» Task to carry out: Only one stretch of the listing below is wanted. Begin at the line that has "font-size:5.9px; line-height:8px; color:#8e8e93;", stop after the line that has "font-size:6.8px; color:#98989d; margin-top:4px;", and repeat every line in between exactly.

★ ★ ★

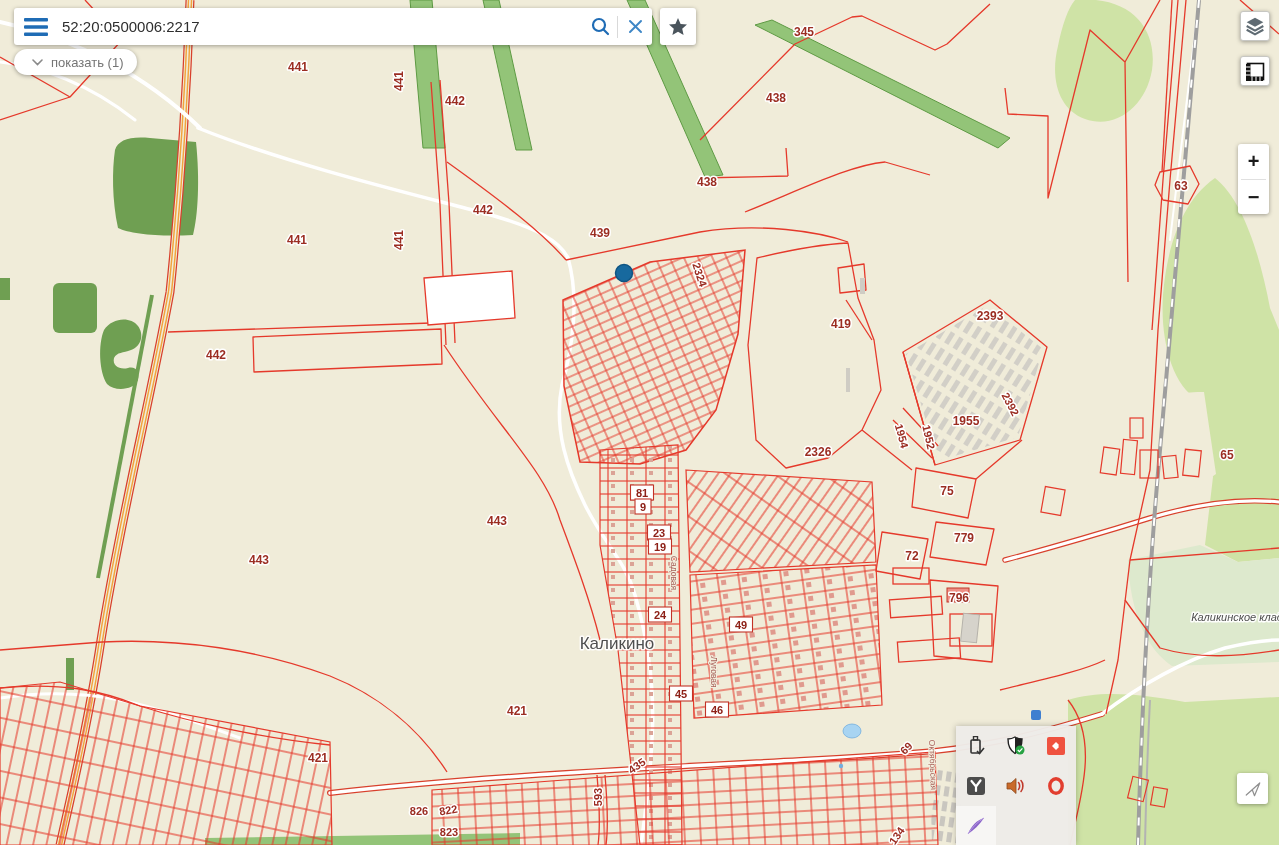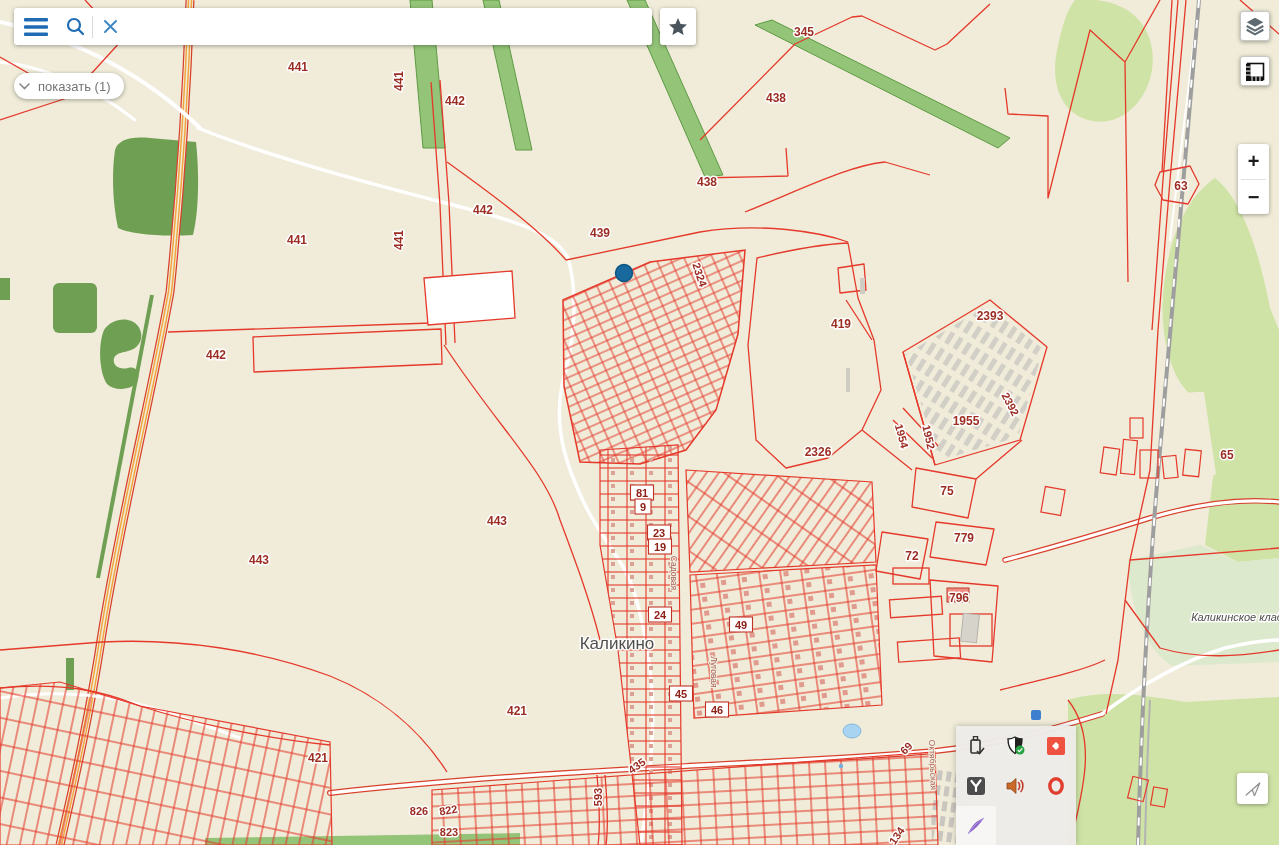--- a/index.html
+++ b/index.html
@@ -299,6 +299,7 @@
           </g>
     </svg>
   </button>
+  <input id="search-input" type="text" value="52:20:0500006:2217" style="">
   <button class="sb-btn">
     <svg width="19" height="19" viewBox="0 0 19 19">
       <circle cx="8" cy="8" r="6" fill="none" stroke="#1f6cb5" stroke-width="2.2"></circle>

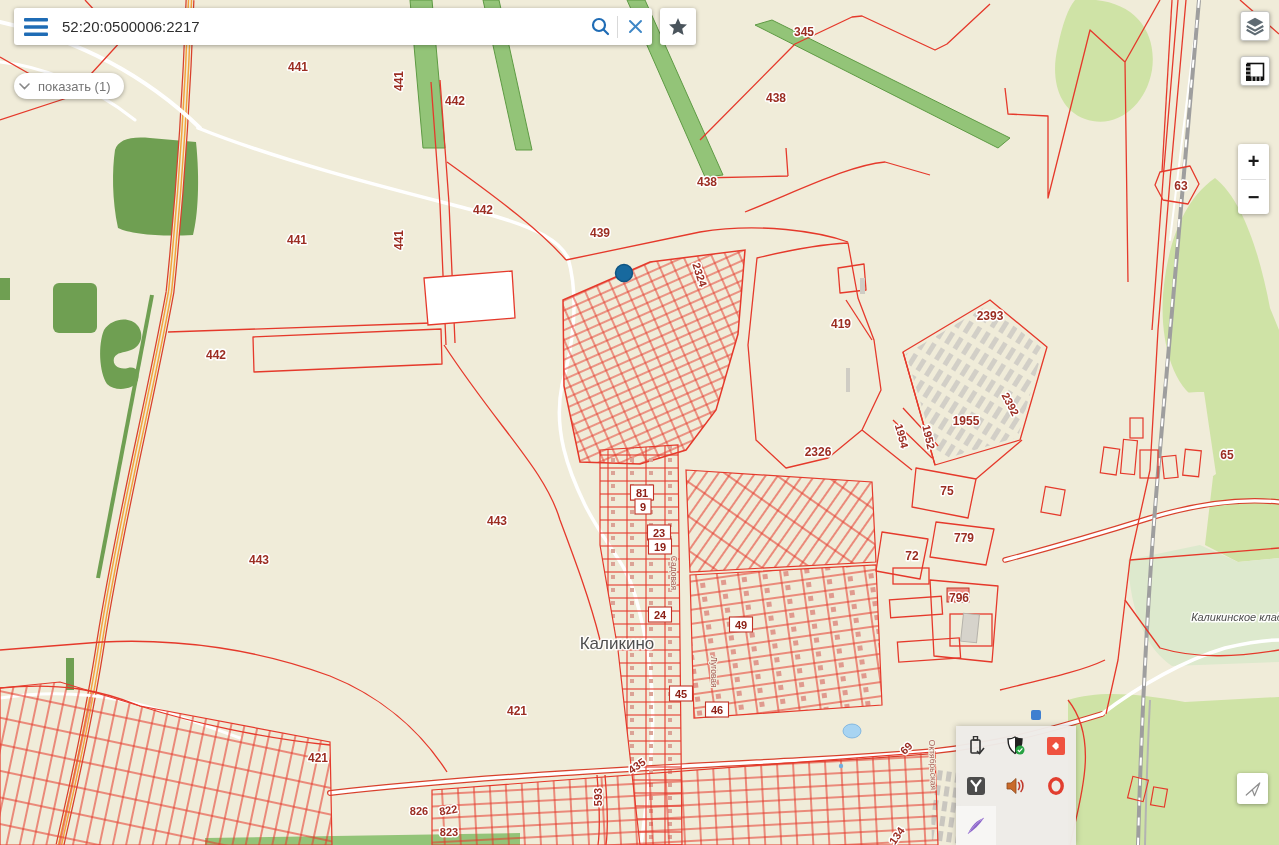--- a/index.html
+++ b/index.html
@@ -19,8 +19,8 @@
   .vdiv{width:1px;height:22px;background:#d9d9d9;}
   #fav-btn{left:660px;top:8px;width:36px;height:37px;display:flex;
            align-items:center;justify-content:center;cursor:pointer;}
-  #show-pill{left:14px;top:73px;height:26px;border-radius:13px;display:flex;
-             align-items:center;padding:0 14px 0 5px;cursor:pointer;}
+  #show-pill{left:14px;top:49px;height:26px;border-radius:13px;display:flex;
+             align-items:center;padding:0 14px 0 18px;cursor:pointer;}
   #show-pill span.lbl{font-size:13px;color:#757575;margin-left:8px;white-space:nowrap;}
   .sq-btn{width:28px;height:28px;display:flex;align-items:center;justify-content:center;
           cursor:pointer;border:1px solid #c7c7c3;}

★ ★ ★

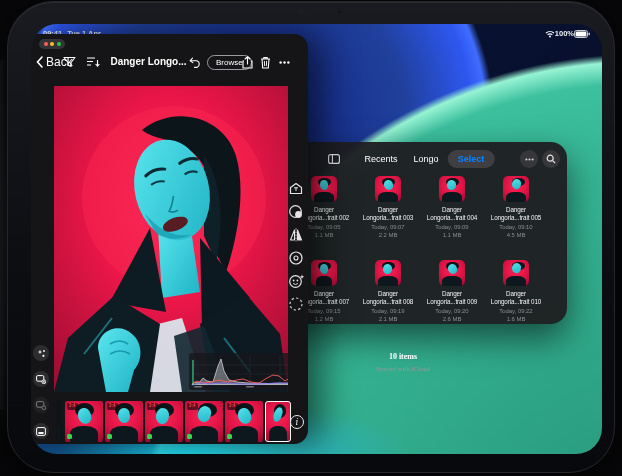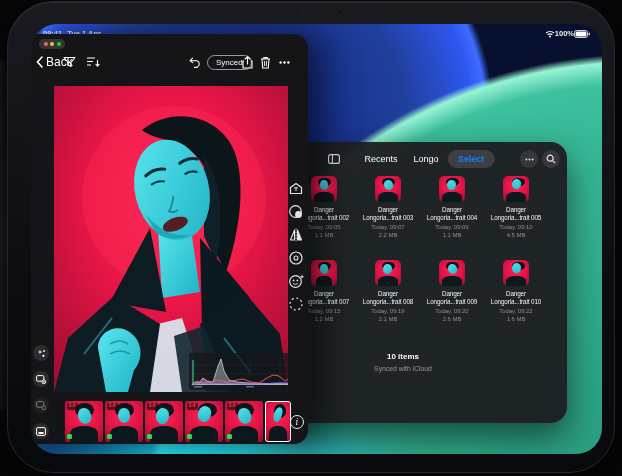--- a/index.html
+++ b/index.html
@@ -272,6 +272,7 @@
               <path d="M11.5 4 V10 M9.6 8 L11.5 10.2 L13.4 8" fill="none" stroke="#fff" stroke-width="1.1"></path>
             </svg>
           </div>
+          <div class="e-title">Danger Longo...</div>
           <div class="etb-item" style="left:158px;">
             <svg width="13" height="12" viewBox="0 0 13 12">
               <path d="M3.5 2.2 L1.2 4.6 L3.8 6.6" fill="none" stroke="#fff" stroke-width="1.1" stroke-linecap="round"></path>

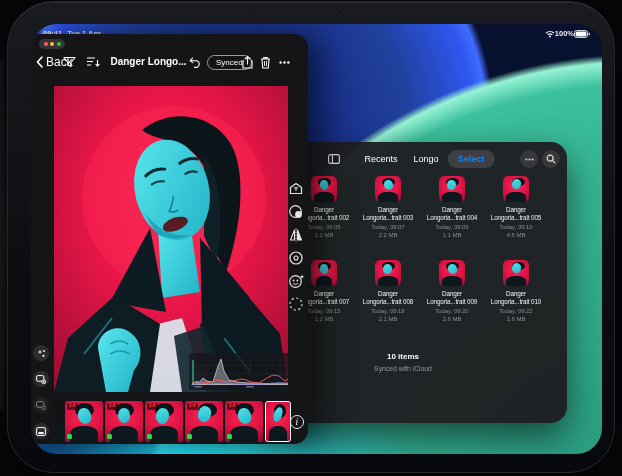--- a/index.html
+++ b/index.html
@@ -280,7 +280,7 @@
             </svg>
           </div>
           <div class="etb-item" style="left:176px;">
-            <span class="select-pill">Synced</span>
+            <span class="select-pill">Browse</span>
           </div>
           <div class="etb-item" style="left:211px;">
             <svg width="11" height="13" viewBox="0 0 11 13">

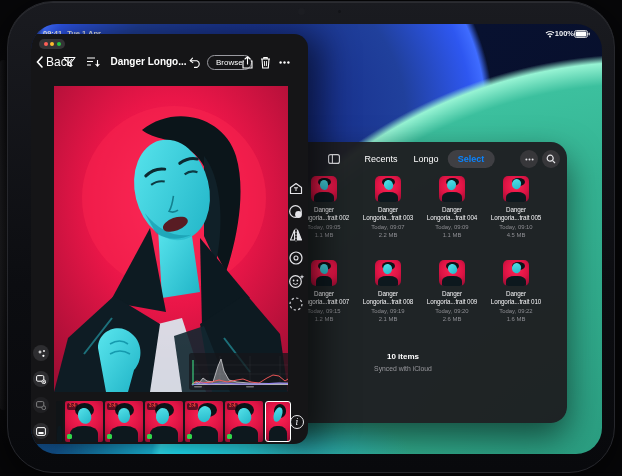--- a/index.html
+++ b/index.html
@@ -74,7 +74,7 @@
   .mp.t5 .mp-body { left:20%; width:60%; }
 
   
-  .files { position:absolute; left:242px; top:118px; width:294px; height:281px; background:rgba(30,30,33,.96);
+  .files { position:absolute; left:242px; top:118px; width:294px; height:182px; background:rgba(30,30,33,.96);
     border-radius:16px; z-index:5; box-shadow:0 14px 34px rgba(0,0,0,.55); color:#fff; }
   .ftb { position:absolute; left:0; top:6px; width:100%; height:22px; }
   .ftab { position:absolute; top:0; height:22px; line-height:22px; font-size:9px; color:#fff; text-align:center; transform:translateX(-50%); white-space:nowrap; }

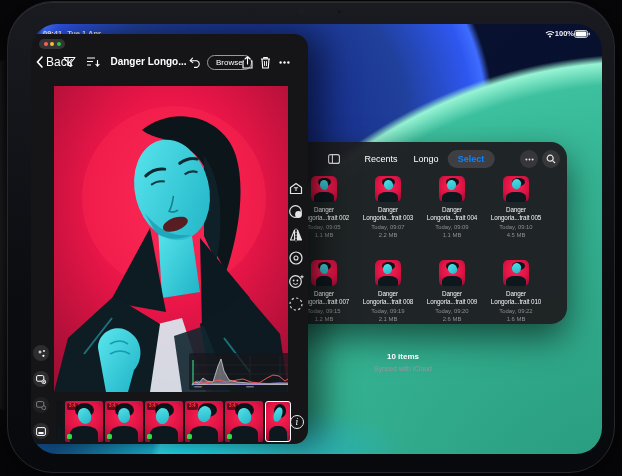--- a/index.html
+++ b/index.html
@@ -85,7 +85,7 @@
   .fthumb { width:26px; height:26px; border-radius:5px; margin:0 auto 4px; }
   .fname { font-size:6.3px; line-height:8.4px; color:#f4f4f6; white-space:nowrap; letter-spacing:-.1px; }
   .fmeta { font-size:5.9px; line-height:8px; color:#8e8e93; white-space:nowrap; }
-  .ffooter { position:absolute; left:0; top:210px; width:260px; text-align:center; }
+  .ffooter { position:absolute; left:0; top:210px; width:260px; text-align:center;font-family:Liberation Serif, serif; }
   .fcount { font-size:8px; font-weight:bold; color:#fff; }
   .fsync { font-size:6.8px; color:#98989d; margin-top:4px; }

★ ★ ★

» Response to the task:
   .fmeta { font-size:5.9px; line-height:8px; color:#8e8e93; white-space:nowrap; }
-  .ffooter { position:absolute; left:0; top:210px; width:260px; text-align:center; }
+  .ffooter { position:absolute; left:0; top:210px; width:260px; text-align:center;font-family:Liberation Serif, serif; }
   .fcount { font-size:8px; font-weight:bold; color:#fff; }
   .fsync { font-size:6.8px; color:#98989d; margin-top:4px; }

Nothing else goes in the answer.